Plus philosophe, Brafort pensa que ce n’était pas une perte difficile à réparer que celle d’un enfant de quelques mois, et bientôt madame Brafort redevint enceinte. On rêva cette fois d’avoir Maxime pour parrain, car il était enfin venu faire visite, et avait même accepté une invitation à dîner. Ces deux apparitions lui avaient suffi pour conquérir les sympathies de madame Brafort, presque à l’égal de celles du mari. Maxime, comme la plupart des ambitieux, acceptait facilement la faveur des femmes.

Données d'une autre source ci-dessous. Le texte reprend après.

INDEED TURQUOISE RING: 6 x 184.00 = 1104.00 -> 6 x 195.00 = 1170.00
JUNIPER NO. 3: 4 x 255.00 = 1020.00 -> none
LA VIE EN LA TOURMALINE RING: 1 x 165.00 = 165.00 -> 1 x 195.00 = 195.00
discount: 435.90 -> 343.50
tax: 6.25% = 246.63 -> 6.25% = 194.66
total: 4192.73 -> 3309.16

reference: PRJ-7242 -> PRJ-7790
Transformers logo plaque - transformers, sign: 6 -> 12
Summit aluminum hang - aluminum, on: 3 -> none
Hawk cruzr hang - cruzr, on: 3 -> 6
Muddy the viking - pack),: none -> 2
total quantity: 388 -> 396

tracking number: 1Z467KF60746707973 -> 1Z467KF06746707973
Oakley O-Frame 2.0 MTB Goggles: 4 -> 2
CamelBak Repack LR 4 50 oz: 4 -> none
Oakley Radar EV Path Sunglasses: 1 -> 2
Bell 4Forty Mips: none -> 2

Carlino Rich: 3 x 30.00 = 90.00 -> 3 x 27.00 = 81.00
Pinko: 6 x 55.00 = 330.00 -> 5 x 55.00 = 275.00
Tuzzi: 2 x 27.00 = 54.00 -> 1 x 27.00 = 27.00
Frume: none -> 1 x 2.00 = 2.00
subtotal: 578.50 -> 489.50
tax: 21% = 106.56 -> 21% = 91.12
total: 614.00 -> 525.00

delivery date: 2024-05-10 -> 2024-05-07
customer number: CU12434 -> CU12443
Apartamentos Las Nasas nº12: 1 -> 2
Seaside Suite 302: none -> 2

Pourquoi ? Par calcul ? Non ; le calcul d’ailleurs n’y réussit pas de même. C’est qu’en réalité l’élément féminin le touchait fort. Les ambitieux sont pour la plupart des artistes. Quoi qu’on en dise, les femmes ne se trompent guère sur la sincérité d’un hommage ; elles ne se trompent que sur la durée possible de cette sincérité. Maxime fut touché de la jeunesse et de la mélancolie de madame Brafort ; il eut pour elle une galanterie mêlée de respect, à quoi elle n’était point habituée, et qui la toucha vivement. Elle fut également ravie de son aisance et de sa faconde. Maxime enfin accepta le filleul proposé ; ce fut pour les époux une joie pleine d’orgueil.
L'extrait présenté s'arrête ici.